在不使用任何内置函数的情况下从数组中捕获重复项答案

【问题标题】：Capture duplicates from array without using any inbuilt functions在不使用任何内置函数的情况下从数组中捕获重复项
【发布时间】：2021-03-02 05:17:46
【问题描述】：

我的任务是编写自己的实现来从数组中删除重复对象。数组未排序。

例如，我有这个对象数组

ItemsList[] objects = {
                new ItemsList("ob1"),
                new ItemsList("ob2"),
                new ItemsList("ob2"),
                new ItemsList("ob1"),
                new ItemsList("ob3")
        };

"ob1" stands for itemId

我的目标是获得像 ["ob1", "ob2", "ob3"] 这样的结果数组，但在尝试查找未加倍的对象并将其添加到数组时给出 NullPointerException。

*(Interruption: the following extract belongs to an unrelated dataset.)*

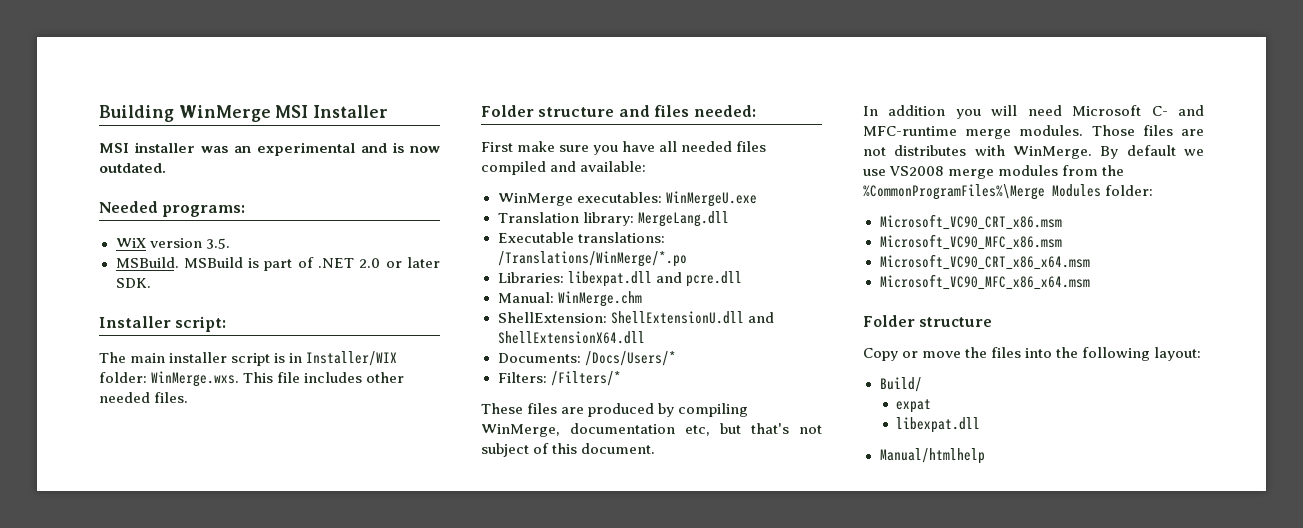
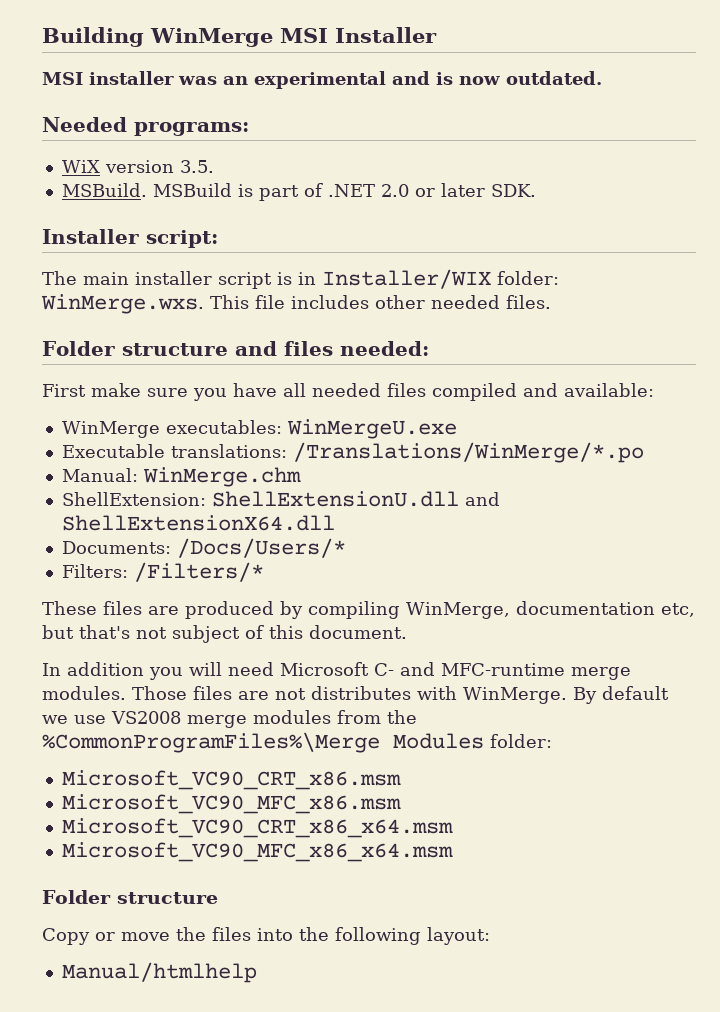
[497,211,729,227] // Translation library: MergeLang.dll -> (457, 429) none
[497,271,742,287] // Libraries: libexpat.dll and pcre.dll -> (644, 452) none
[879,377,922,392] [896,399,932,413] [896,417,981,433] // Build/ // expat // libexpat.dll -> (490, 936) none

注意：不能使用Set、HashSet、ArrayList、Arrays.copyOf、Sort等或迭代器等任何其他工具。

到目前为止，我已经这样做了：

public String[] removeDuplicates(ItemsList[] objects) {
        String[] noDubs = new String[objects.length];
        int len = objects.length;
        int pos = 0;

        for (int i = 0; i < len; i++) {
            for (int j = i + 1; j < len; j++) {
                if (objects[i].getItemId().equals(objects[j].getItemId())) {
                    noDubs[pos] = objects[i].getItemId();
                    pos++;
                }
                else {
                    //NullPointerException given
                    if (!objects[i].getItemId().equals(objects[j].getItemId()) && !objects[i].getItemId().contains(noDubs[i])) {
                        noDubs[pos] = objects[i].getItemId();
                        pos++;
                    }
                }
            }

        }
        String[] result = new String[pos];
        for(int k = 0; k < pos; k++) {
            result[k] = noDubs[k];
        }
        return result;
    }

getItemId 是类 ItemsList 方法

【问题讨论】：

标签： java arrays

【解决方案1】：

这是另一种选择。这会在第一次找到条目时将其复制到缓冲区，然后将缓冲区复制到正确大小的数组中。

在缓冲区中查找重复项而不是原始数组是有好处的。如果有很多重复项，那么在缓冲区中查找时的检查将比在原始数组中查找时要少。

我拉出循环以检查缓冲区中的项目是否进入另一个函数。这样可以避免嵌套 for 循环，从而使其更易于阅读。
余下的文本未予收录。